Now, in our Haftarah, Batsheva enters as a woman old as her near-to-death husband the king. One of David's sons, Adoniyah, from a different marriage (yes he had several, simultaneously, and concubines too) has begun to parade around Jerusalem in royal chariotry, and to put on kingly feasts, rudely anticipating his father's imminent demise and his own presumed coronation; and Batsheva has come to plead the case of her own son, Solomon.
Although they do not spell it out explicitly, the biblical verses invite us to consider the hard moment from aged Batsheva's perspective. Enter Batsheva, "and Avishag the Shunamite is serving before the king," says our scripture, in the present tense, as though to place us right in the excruciating scene.

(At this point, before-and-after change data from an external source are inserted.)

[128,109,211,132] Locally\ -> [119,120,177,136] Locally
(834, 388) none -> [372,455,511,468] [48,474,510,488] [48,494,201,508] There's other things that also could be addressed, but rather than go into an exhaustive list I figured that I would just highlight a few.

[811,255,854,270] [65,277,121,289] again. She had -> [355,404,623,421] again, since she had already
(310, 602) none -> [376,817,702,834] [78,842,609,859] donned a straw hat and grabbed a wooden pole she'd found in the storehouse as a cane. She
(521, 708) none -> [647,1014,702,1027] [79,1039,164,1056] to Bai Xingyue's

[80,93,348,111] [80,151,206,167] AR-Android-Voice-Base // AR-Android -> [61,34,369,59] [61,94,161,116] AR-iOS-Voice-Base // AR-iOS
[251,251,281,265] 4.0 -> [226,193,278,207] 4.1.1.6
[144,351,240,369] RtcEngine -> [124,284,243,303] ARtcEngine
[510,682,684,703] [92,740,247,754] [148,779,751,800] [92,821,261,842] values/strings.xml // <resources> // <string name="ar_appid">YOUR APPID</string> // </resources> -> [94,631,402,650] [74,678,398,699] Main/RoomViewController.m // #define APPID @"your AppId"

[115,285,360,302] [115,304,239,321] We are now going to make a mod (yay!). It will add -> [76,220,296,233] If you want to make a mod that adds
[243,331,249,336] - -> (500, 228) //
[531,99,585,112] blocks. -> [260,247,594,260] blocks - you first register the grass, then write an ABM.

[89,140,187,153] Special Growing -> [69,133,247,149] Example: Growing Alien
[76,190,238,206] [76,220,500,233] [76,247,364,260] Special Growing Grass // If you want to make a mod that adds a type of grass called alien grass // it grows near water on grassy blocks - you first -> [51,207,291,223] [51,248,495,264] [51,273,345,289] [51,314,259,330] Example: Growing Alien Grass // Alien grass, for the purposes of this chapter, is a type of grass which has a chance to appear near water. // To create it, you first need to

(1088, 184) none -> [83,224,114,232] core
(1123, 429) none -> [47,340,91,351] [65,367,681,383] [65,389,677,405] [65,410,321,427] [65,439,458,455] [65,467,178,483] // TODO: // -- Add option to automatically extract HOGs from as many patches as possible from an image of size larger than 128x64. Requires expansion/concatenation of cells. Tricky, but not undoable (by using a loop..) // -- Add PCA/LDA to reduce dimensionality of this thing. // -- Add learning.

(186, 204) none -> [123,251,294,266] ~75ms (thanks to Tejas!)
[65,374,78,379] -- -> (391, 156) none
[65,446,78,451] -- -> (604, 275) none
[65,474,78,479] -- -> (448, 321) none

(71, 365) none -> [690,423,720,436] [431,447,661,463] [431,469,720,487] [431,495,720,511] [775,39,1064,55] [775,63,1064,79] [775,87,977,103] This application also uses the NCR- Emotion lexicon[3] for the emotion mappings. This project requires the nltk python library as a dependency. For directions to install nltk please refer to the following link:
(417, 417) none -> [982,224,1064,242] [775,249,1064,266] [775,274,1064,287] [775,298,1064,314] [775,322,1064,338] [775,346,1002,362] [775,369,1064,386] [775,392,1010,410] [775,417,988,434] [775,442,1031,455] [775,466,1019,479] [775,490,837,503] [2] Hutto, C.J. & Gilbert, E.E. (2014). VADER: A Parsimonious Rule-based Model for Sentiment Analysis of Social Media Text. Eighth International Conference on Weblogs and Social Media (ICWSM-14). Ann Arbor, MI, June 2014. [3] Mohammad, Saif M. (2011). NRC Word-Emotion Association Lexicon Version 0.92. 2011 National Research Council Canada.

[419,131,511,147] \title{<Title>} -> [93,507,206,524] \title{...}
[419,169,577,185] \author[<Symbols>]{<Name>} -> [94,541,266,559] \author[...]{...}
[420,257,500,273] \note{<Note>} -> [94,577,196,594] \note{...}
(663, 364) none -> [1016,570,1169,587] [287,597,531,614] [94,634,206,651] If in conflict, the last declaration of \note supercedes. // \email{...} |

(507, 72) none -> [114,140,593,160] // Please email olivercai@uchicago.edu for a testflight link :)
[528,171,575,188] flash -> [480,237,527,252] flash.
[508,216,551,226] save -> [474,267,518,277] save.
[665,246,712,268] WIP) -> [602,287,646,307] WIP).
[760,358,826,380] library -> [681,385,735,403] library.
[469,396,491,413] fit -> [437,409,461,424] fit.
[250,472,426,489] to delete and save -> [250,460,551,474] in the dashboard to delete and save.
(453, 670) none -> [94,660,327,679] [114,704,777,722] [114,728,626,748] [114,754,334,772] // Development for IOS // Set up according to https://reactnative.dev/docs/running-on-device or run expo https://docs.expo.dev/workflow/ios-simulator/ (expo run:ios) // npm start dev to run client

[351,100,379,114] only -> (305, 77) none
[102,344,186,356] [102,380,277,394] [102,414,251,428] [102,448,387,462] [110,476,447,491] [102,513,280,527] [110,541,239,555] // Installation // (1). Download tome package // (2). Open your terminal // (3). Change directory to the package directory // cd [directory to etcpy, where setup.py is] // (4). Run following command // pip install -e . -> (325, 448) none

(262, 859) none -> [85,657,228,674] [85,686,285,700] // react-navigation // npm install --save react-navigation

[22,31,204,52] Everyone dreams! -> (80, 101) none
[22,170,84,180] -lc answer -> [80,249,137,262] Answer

Excruciating because Batsheva was young once, and chosen (as far as David was concerned in that heated, long-ago, roof-bathing moment) for nothing but her beauty. And now she has come to assert herself as kingmaker - with her own substitute, insofar as nubile bedroom girls are concerned, standing right there, in all her youthful glory. Avishag's presence signals in neon (if one may inject a modern gas into an ancient story for Baz Luhrmann-like effect) that the king has moved on, even in old age, to a new conquest in the woman department - such was patriarchal privilege, royal and otherwise.
Then Batsheva speaks (Avishag never does, by the way), and we discover that our Haftarah is actually about the woman who refuses to end her days as a discarded Avishag and instead owns her right to be a vital Rebekah. Batsheva never says as much, but with her canny way of reminding David of his youthful promises - her recollection of David's erstwhile assurances to a young Batsheva and to the child of his passion with her, Solomon - aged Batsheva insists, clear as day, and as though she were saying it out loud, 'You may first have seen me as a plaything, but I am your partner, your queen, and a woman who, like Rebekah, will shape destiny.'
Now that's a pairing worthy of shedding interpretive light on our Torah!